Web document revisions
- Opening Delimiter -

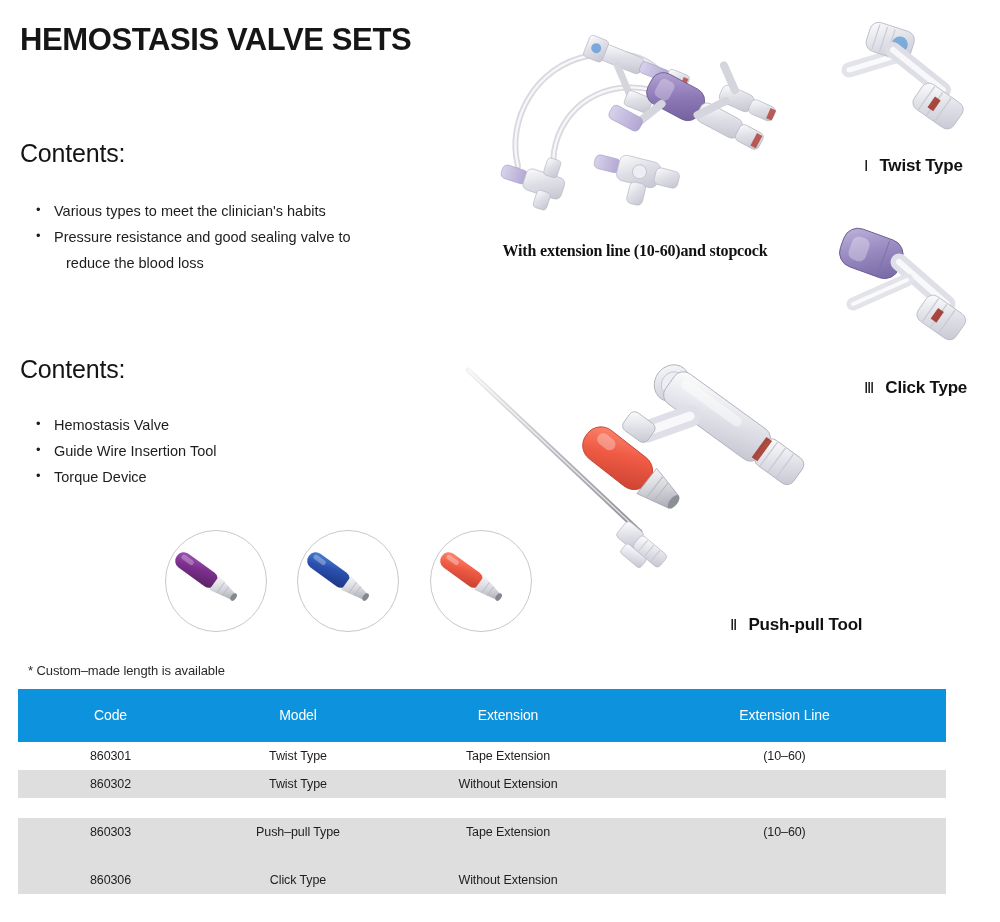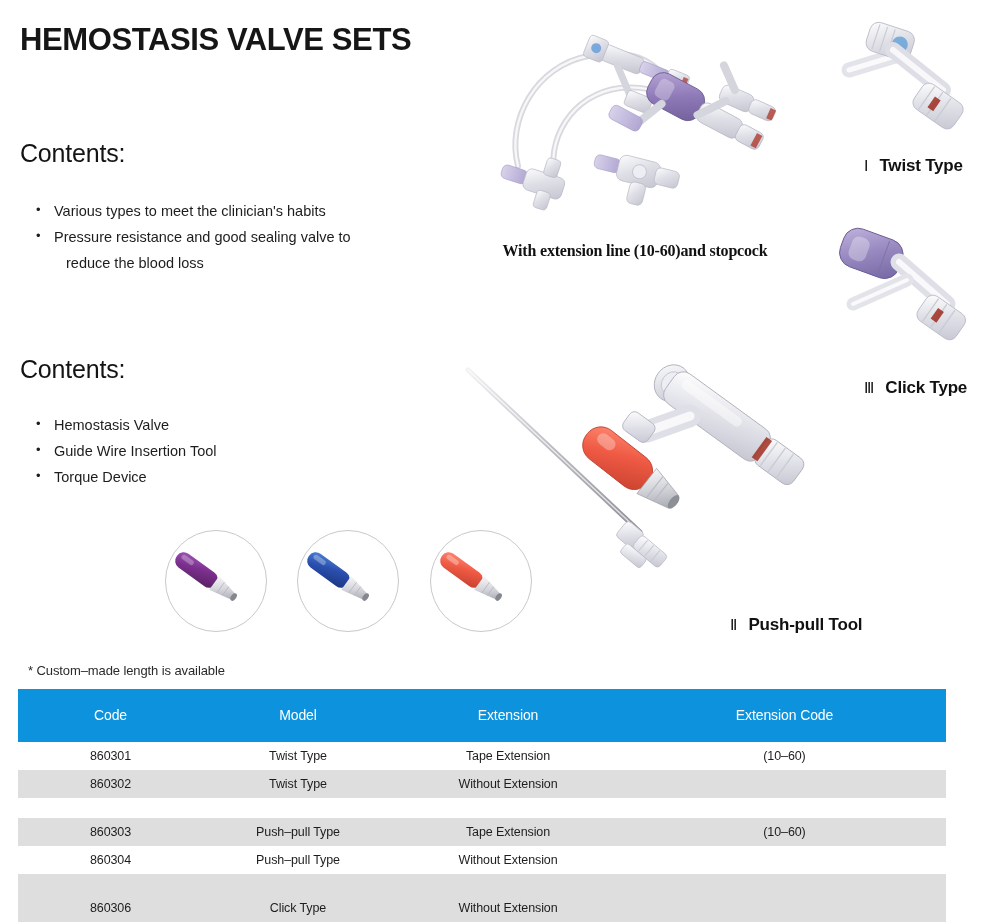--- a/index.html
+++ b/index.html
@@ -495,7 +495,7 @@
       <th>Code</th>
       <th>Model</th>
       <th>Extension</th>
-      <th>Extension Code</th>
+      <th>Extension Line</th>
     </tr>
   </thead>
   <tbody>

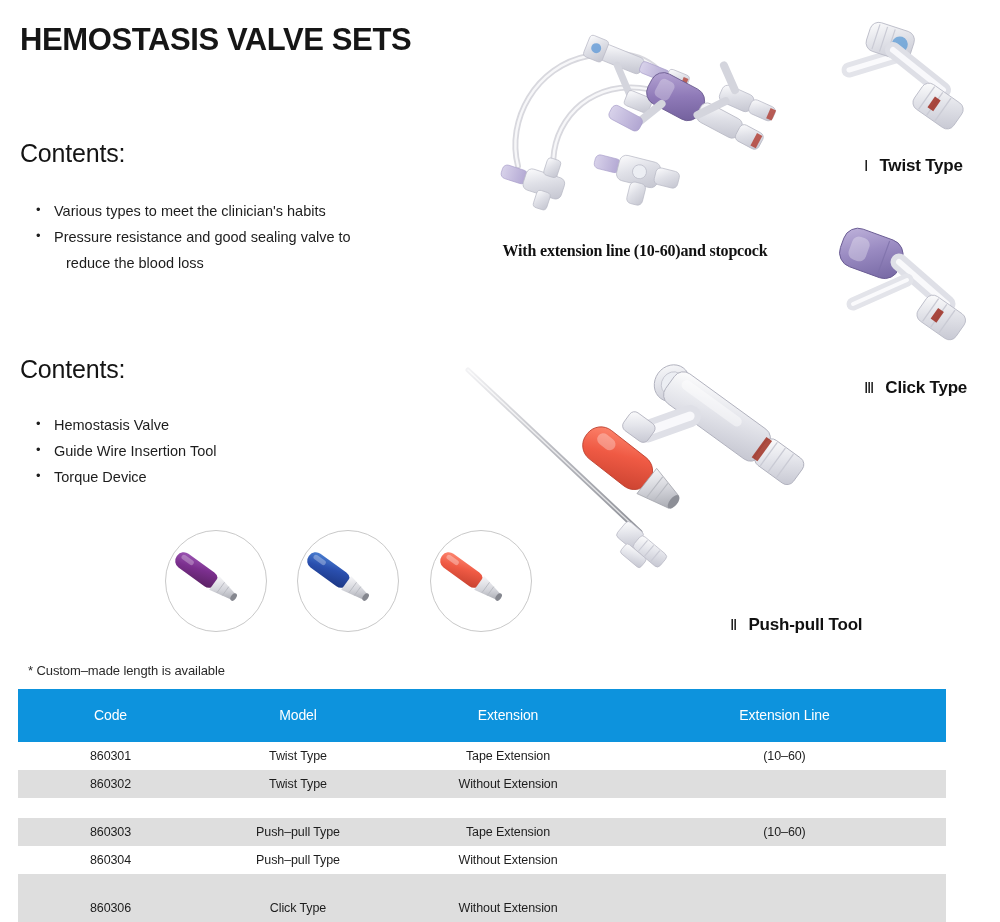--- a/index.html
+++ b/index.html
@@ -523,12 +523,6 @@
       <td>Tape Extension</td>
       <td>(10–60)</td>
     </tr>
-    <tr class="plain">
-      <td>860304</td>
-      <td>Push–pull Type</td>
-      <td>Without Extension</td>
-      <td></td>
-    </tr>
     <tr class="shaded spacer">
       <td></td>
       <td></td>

- Closing Delimiter -

**Required work**
State how many lines of the data above contain the string "class", and give no other words.

**Exercise answer**
2